Ind Eng Chem Res. 2020 Sep 8;59(40):17587-17592. doi: 10.1021/acs.iecr.0c02994. eCollection 2020 Oct 7.
In 2020, the Covid-19 pandemic resulted in a worldwide challenge without an evident solution. Many persons and authorities involved befriended the value of available data and established expertise to make decisions under time pressure. This omnipresent example is used to illustrate the decision-making procedure in biopharmaceutical manufacturing. This commentary addresses important challenges and opportunities to support risk management in biomanufacturing through a process-centered digitalization approach combining two vital worlds-formalized engineering fundamentals and data empowerment through customized machine learning.
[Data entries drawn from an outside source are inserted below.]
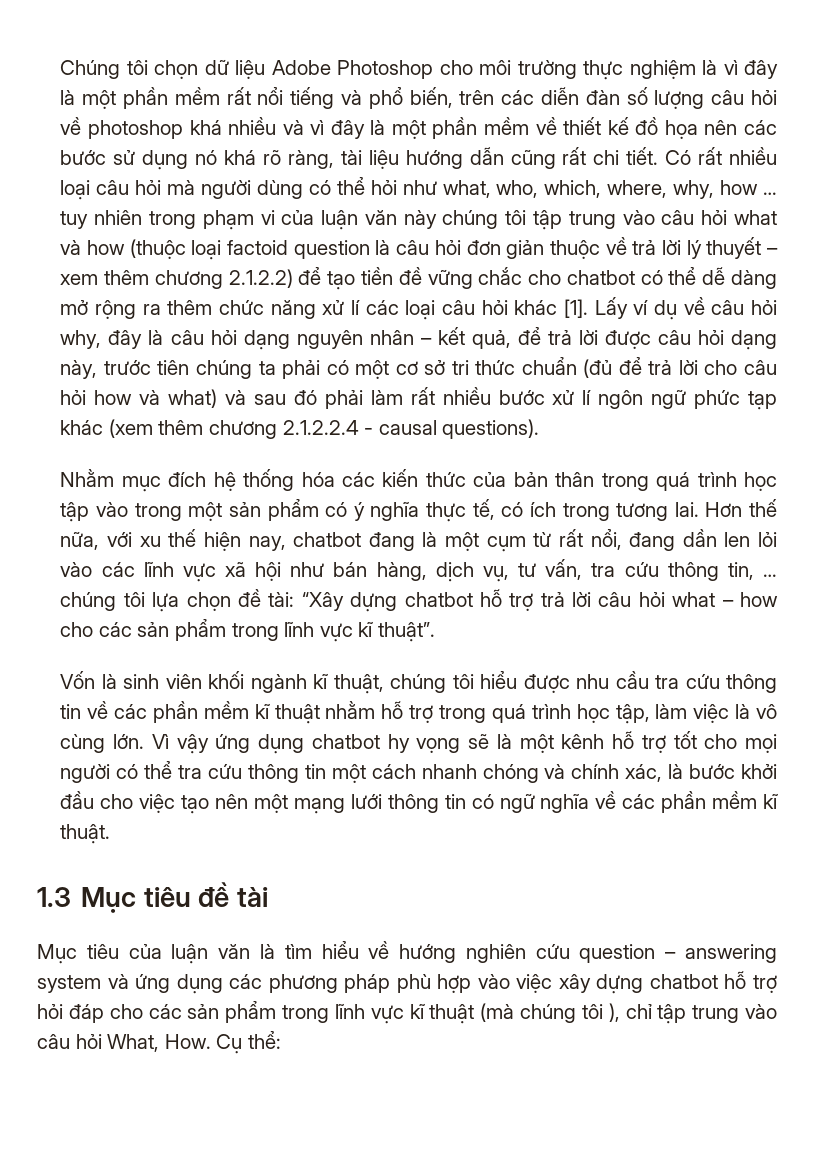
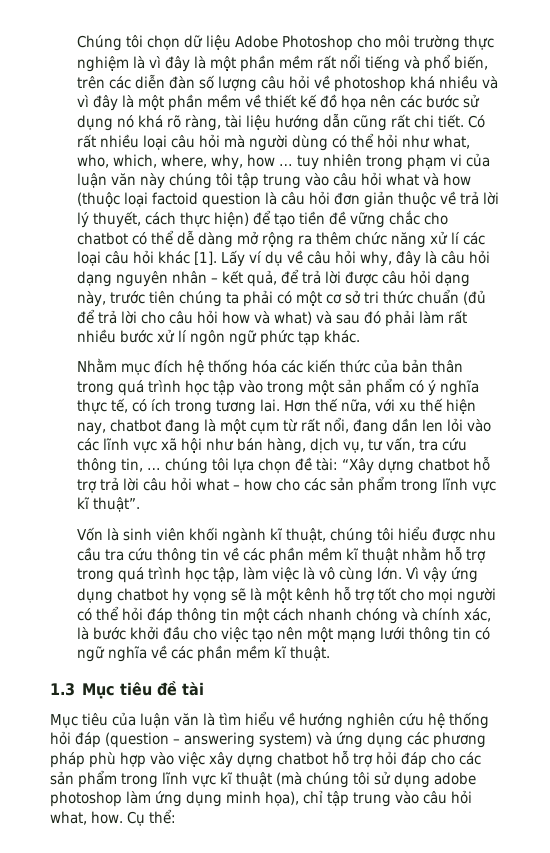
- Có rất nhiều loại câu hỏi mà người dùng có thể hỏi như what, who, which, where, why, how … tuy nhiên trong phạm vi của luận văn này chúng tôi tập trung vào câu hỏi what và how (thuộc loại factoid question là câu hỏi đơn giản thuộc về trả lời lý thuyết – xem thêm chương 2.1.2.2) để tạo tiền đề vững chắc cho chatbot có thể dễ dàng mở rộng ra thêm chức năng xử lí các loại câu hỏi khác [1].
+ Có rất nhiều loại câu hỏi mà người dùng có thể hỏi như what, who, which, where, why, how … tuy nhiên trong phạm vi của luận văn này chúng tôi tập trung vào câu hỏi what và how (thuộc loại factoid question là câu hỏi đơn giản thuộc về trả lời lý thuyết, cách thực hiện) để tạo tiền đề vững chắc cho chatbot có thể dễ dàng mở rộng ra thêm chức năng xử lí các loại câu hỏi khác [1].
- Lấy ví dụ về câu hỏi why, đây là câu hỏi dạng nguyên nhân – kết quả, để trả lời được câu hỏi dạng này, trước tiên chúng ta phải có một cơ sở tri thức chuẩn (đủ để trả lời cho câu hỏi how và what) và sau đó phải làm rất nhiều bước xử lí ngôn ngữ phức tạp khác (xem thêm chương 2.1.2.2.4 - causal questions).
+ Lấy ví dụ về câu hỏi why, đây là câu hỏi dạng nguyên nhân – kết quả, để trả lời được câu hỏi dạng này, trước tiên chúng ta phải có một cơ sở tri thức chuẩn (đủ để trả lời cho câu hỏi how và what) và sau đó phải làm rất nhiều bước xử lí ngôn ngữ phức tạp khác.
- Vì vậy ứng dụng chatbot hy vọng sẽ là một kênh hỗ trợ tốt cho mọi người có thể tra cứu thông tin một cách nhanh chóng và chính xác, là bước khởi đầu cho việc tạo nên một mạng lưới thông tin có ngữ nghĩa về các phần mềm kĩ thuật.
+ Vì vậy ứng dụng chatbot hy vọng sẽ là một kênh hỗ trợ tốt cho mọi người có thể hỏi đáp thông tin một cách nhanh chóng và chính xác, là bước khởi đầu cho việc tạo nên một mạng lưới thông tin có ngữ nghĩa về các phần mềm kĩ thuật.
- Mục tiêu của luận văn là tìm hiểu về hướng nghiên cứu question – answering system và ứng dụng các phương pháp phù hợp vào việc xây dựng chatbot hỗ trợ hỏi đáp cho các sản phẩm trong lĩnh vực kĩ thuật (mà chúng tôi ), chỉ tập trung vào câu hỏi What, How. Cụ thể:
+ Mục tiêu của luận văn là tìm hiểu về hướng nghiên cứu hệ thống hỏi đáp (question – answering system) và ứng dụng các phương pháp phù hợp vào việc xây dựng chatbot hỗ trợ hỏi đáp cho các sản phẩm trong lĩnh vực kĩ thuật (mà chúng tôi sử dụng adobe photoshop làm ứng dụng minh họa), chỉ tập trung vào câu hỏi what, how. Cụ thể:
With many enabling technologies already available and first success stories reported, it will depend on the interaction of different groups of stakeholders how and when the huge potential of the discussed technologies will be broadly and systematically realized.
2020年,新冠疫情给全球带来了挑战,且尚无明显的解决方案。许多相关人员和当局认可现有数据的价值,并凭借专业知识在时间紧迫的情况下做出决策。这个普遍存在的例子被用来阐释生物制药生产中的决策过程。本评论探讨了重要的挑战和机遇,通过以流程为中心的数字化方法支持生物制造中的风险管理,该方法结合了两个重要领域——形式化的工程基础和通过定制机器学习实现的数据赋能。由于已经有许多使能技术可用,并且也有了首批成功案例报道,所讨论技术的巨大潜力将如何以及何时得到广泛而系统的实现,将取决于不同利益相关者群体之间的互动。